Where I am, electricity is $.65/kwh during the day and $.19 at night. If my clothes dryer were electric, I would definitely run it on a schedule. I wish I could run my dishwasher in a schedule.

These all seem desirable, to the average person, and usually only available with the smart models.

n1b0m•4mo ago
Clippy would not have put adverts on your fridge.
general1465•4mo ago
1. Why would you buy a smart fridge in the first place?

2. Why would you connect a fridge to the internet? You are visiting fridge several times a day....

nomel•4mo ago
Think of it as a smart display (reminders, lists, timers, cooking videos, etc) that’s located on one of the most physically and visually accessible area of the kitchen, without taking up any countertop space, and it makes more sense.

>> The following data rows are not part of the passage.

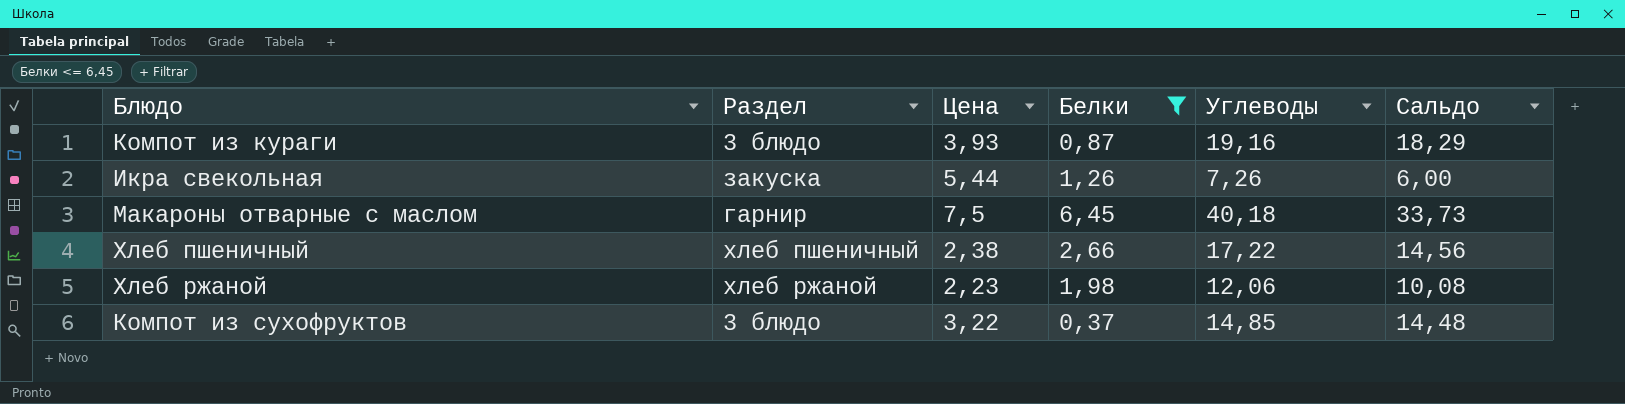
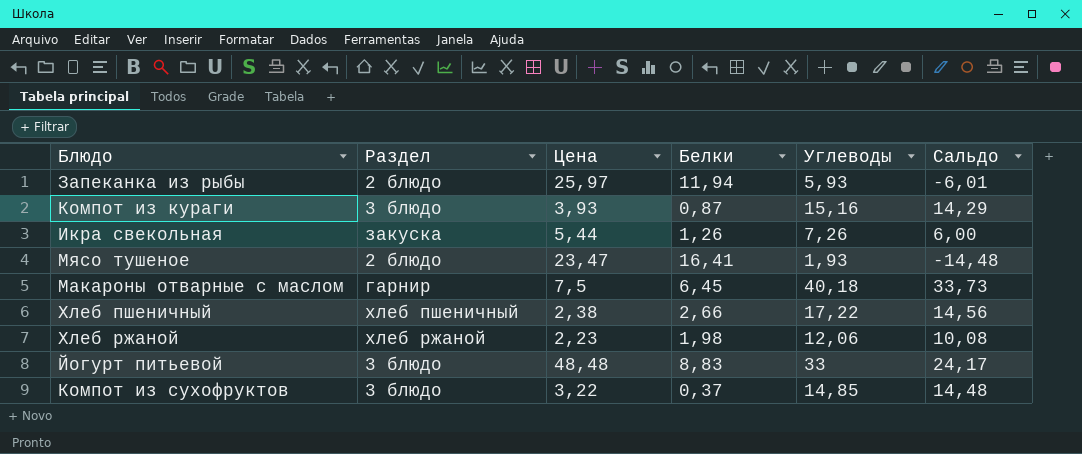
filter: Белки <= 6,45 -> none
Компот из кураги | Углеводы: 19,16 -> 15,16
Компот из кураги | Сальдо: 18,29 -> 14,29

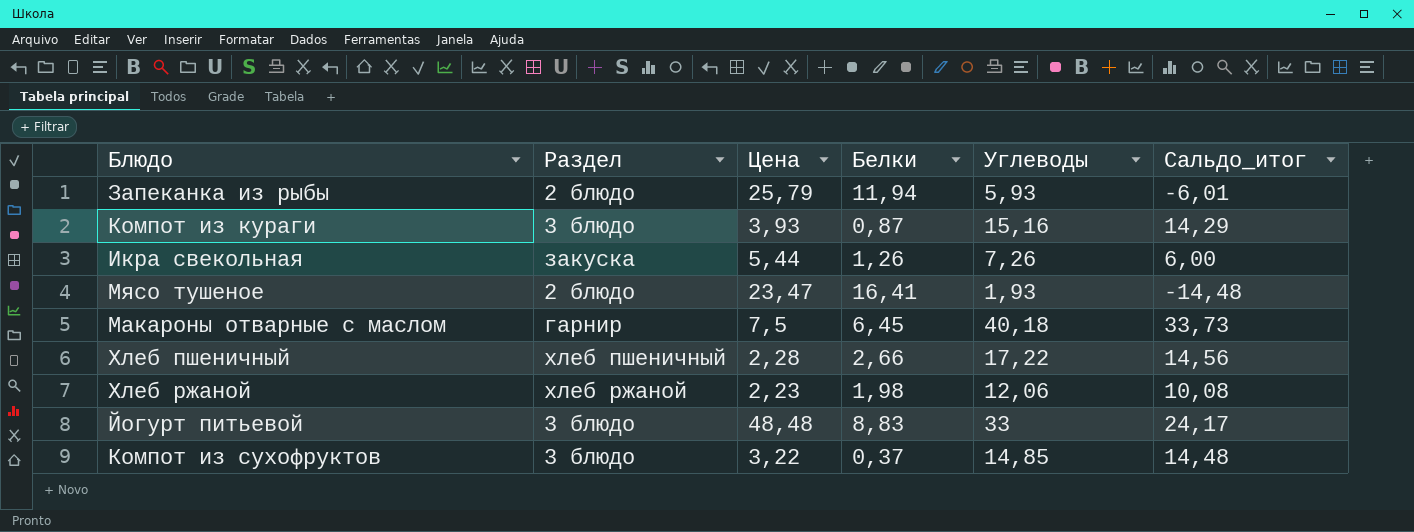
column name: Сальдо -> Сальдо_итог
Запеканка из рыбы | Цена: 25,97 -> 25,79
Хлеб пшеничный | Цена: 2,38 -> 2,28

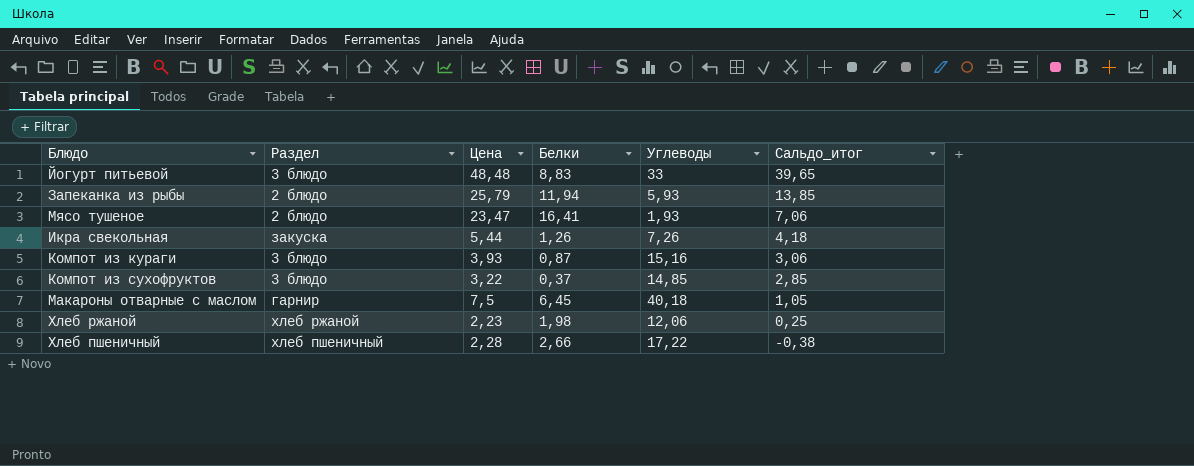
row order: none -> Сальдо_итог descending
column Сальдо_итог | formula: [Углеводы] - [Белки] -> [Цена] - [Белки]

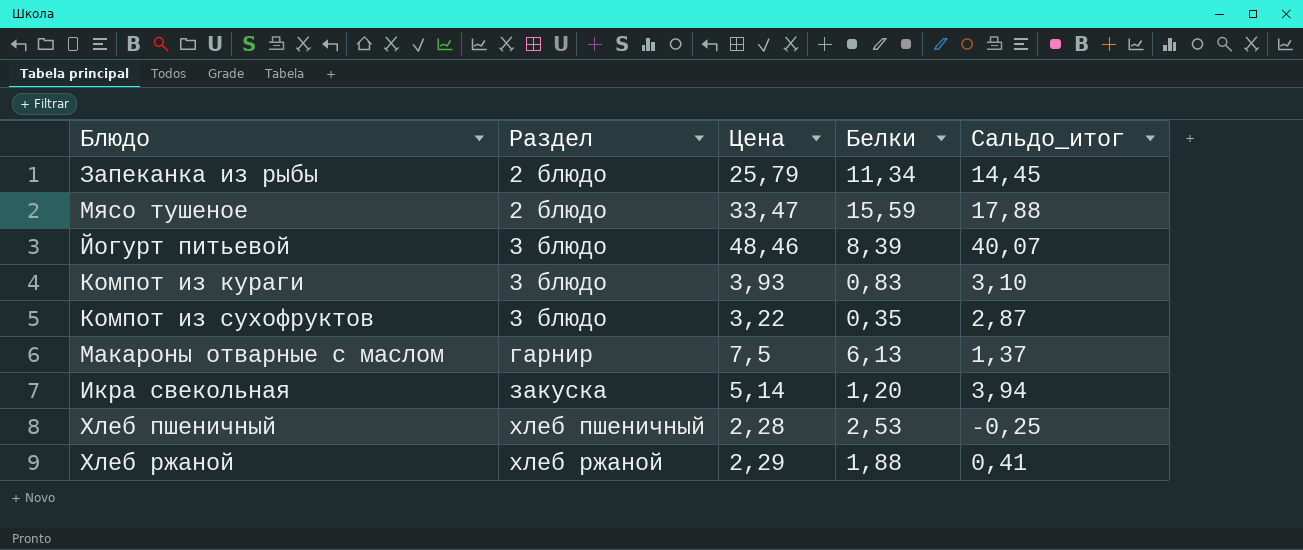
row order: Сальдо_итог descending -> Раздел ascending
column Углеводы | position: 5 -> none
Запеканка из рыбы | Белки: 11,94 -> 11,34
Запеканка из рыбы | Сальдо_итог: 13,85 -> 14,45
Мясо тушеное | Цена: 23,47 -> 33,47
Мясо тушеное | Белки: 16,41 -> 15,59
Мясо тушеное | Сальдо_итог: 7,06 -> 17,88
Йогурт питьевой | Цена: 48,48 -> 48,46
Йогурт питьевой | Белки: 8,83 -> 8,39
Йогурт питьевой | Сальдо_итог: 39,65 -> 40,07
Компот из кураги | Белки: 0,87 -> 0,83
Компот из кураги | Сальдо_итог: 3,06 -> 3,10
Компот из сухофруктов | Белки: 0,37 -> 0,35
Компот из сухофруктов | Сальдо_итог: 2,85 -> 2,87
Макароны отварные с маслом | Белки: 6,45 -> 6,13
Макароны отварные с маслом | Сальдо_итог: 1,05 -> 1,37
Икра свекольная | Цена: 5,44 -> 5,14
Икра свекольная | Белки: 1,26 -> 1,20
Икра свекольная | Сальдо_итог: 4,18 -> 3,94
Хлеб пшеничный | Белки: 2,66 -> 2,53
Хлеб пшеничный | Сальдо_итог: -0,38 -> -0,25
Хлеб ржаной | Цена: 2,23 -> 2,29
Хлеб ржаной | Белки: 1,98 -> 1,88
Хлеб ржаной | Сальдо_итог: 0,25 -> 0,41

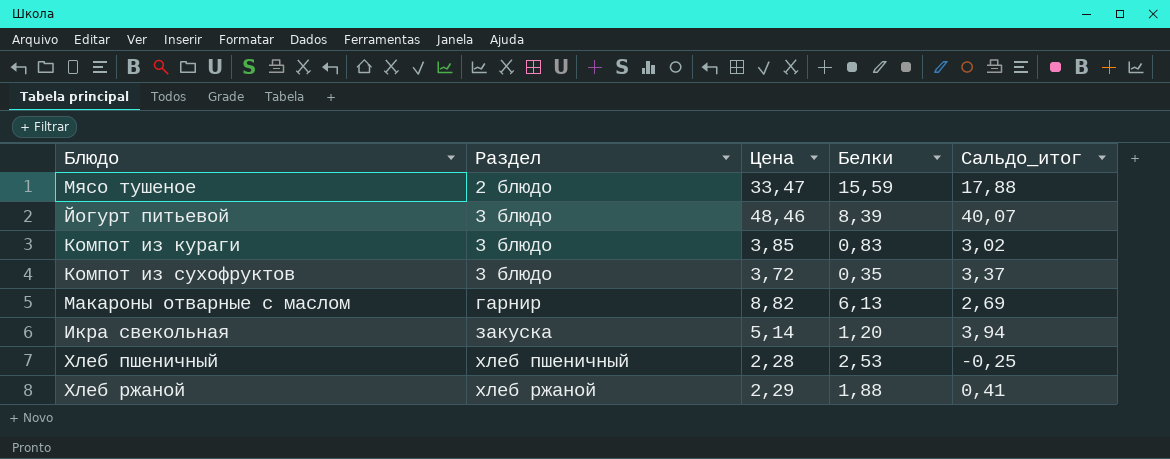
row Запеканка из рыбы: 2 блюдо | 25,79 | 11,34 | 14,45 -> none
Компот из кураги | Цена: 3,93 -> 3,85
Компот из кураги | Сальдо_итог: 3,10 -> 3,02
Компот из сухофруктов | Цена: 3,22 -> 3,72
Компот из сухофруктов | Сальдо_итог: 2,87 -> 3,37
Макароны отварные с маслом | Цена: 7,5 -> 8,82
Макароны отварные с маслом | Сальдо_итог: 1,37 -> 2,69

The fridge is a convenient stand more than anything.

MisterTea•4mo ago
My phone doesn't take up counter space and does everything you just mentioned.
nomel•4mo ago
Sure. I assume you don't have a TV, digital picture frames, or anything like that. That's fine. Some people like bigger, fixed, screens.
hmstx•4mo ago
I only recently read Philip K.Dick's Ubik and this headline alone sounded oddly familiar. At least, your smart locks aren't requesting payment ... yet?
GuestFAUniverse•4mo ago
Oh yeah, it's time again to remember Bill Higgs routine about marketing and advertisement: https://m.youtube.com/watch?v=tHEOGrkhDp0
slacktivism123•4mo ago
Tracking-free link: https://old.reddit.com/r/homeassistant/comments/1nifp6c/they...

PSA: Much like YouTube's "si" parameter which tracks your individual share of a video, the /s/ value in the URL is a Reddit tracking ID generated upon selecting "Share".

These new links work like short URLs and will only redirect you after Reddit associates your visit with that particular short URL.